D. Chi è per te Gesù e quanto è importante la fede nella tua vita?
La fede non è solo importante nella mia vita ma è fondamentale. La fede per me, è quell’esperienza di fiducia incondizionata in un Dio che ci fa sperimentare il Suo amore, nella forma più originale che si possa pensare, donandoci Suo Figlio, per farci accompagnare da Lui, a vivere la meravigliosa avventura della vita. Sin da quando ero bambino, con mia madre la sera prima di addormentarmi, eravamo soliti recitare insieme le preghiere e quindi leggere anche qualche passo del Vangelo che pian piano mi ha fatto scoprire e conoscere quel Gesù che non si limitava a restare chiuso in quelle pagine ma a farsi sempre più presente, nel quotidiano della mia vita. Attraverso le presenze più prossime, come la mia famiglia, dove in quella dimensione di accoglienza e di amore, sperimentavo il vero volto di quel Dio che si fa presente nelle ferite dell’uomo. O nel servizio di volontariato alla Mensa Caritas che frequento da circa dieci anni con il gruppo giovanile parrocchiale, servire un pasto ai poveri, parlare con loro diventa l ’INCONTRO. Un incontro che è PRESENZA e ti cambia il modo di guardare la realtà che ti circonda. La fede quindi non è avere la bacchetta magica che ti toglie ogni dolore e risolve ogni problema ma è una dimensione che trasforma la tua croce… in risurrezione.

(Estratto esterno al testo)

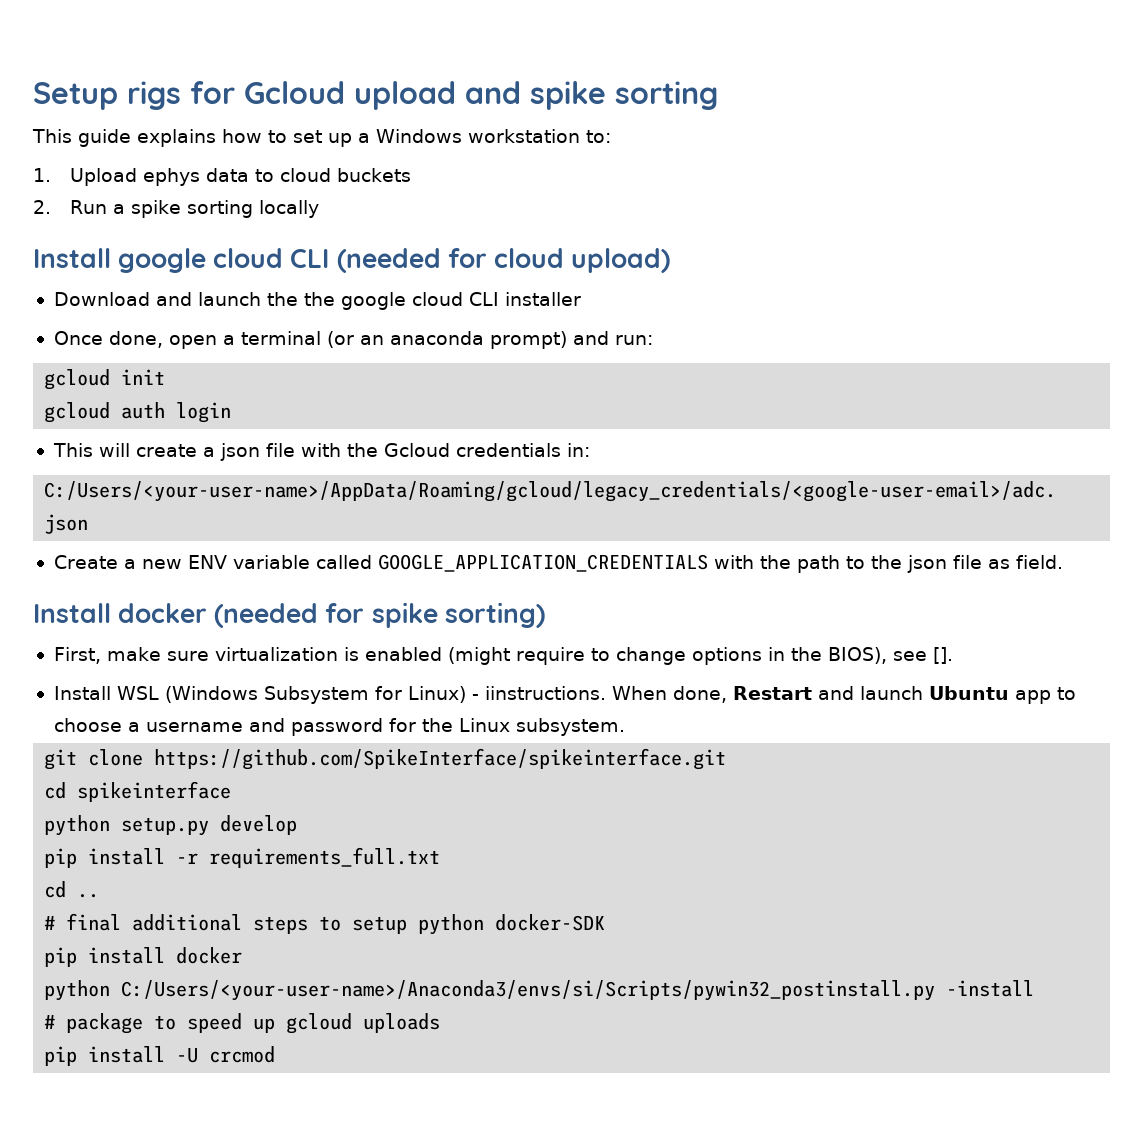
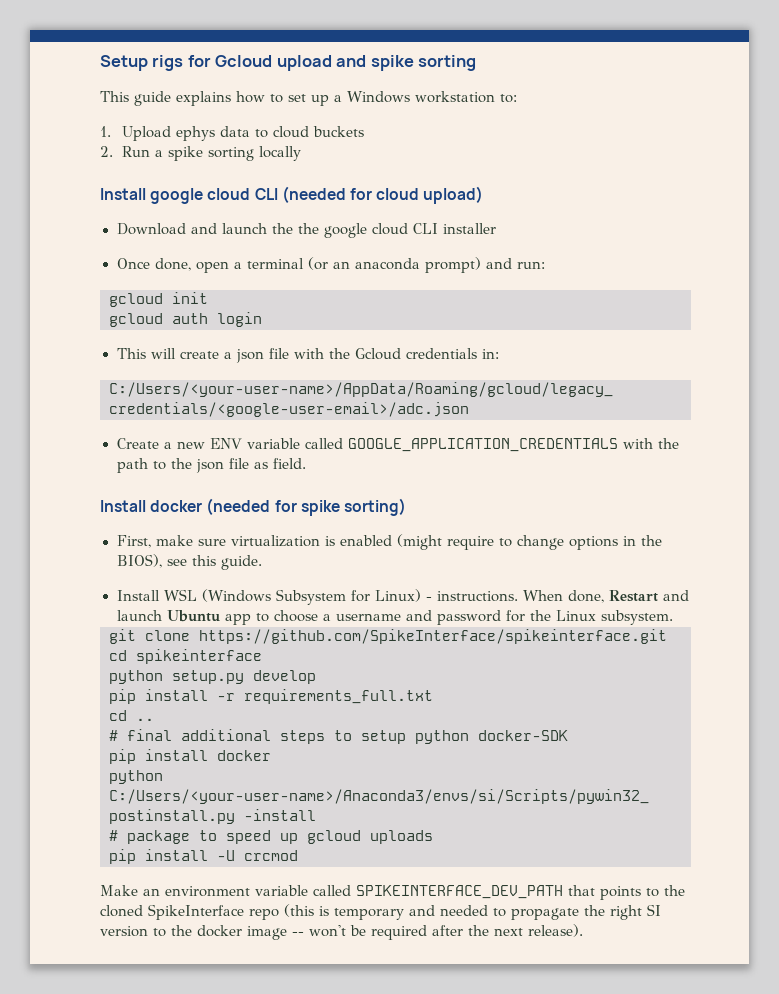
- First, make sure virtualization is enabled (might require to change options in the BIOS), see [].
+ First, make sure virtualization is enabled (might require to change options in the BIOS), see this guide.
- Install WSL (Windows Subsystem for Linux) - iinstructions.
+ Install WSL (Windows Subsystem for Linux) - instructions.
+ Make an environment variable called SPIKEINTERFACE_DEV_PATH that points to the cloned SpikeInterface repo (this is temporary and needed to propagate the right SI version to the docker image -- won't be required after the next release).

D. A chi ti sta leggendo in questo momento, magari ad un giovane, cosa ti senti di dire?
Ai giovani dico che, essere protagonisti della propria vita, significa prendere consapevolezza di avere un dono unico e prezioso che tutti abbiamo dei talenti da far fruttificare e non lasciarli sepolti dentro di noi. La fiducia in sé stessi e nelle proprie capacità, la ricerca del bene per se e per gli altri sono i presupposti per far diventare la vita un vero capolavoro. Giovanni Paolo II, in una Gmg disse: “Voi siete il futuro del mondo”! Voi siete la speranza della Chiesa! Voi siete la mia speranza! Come non sentire la responsabilità di queste parole?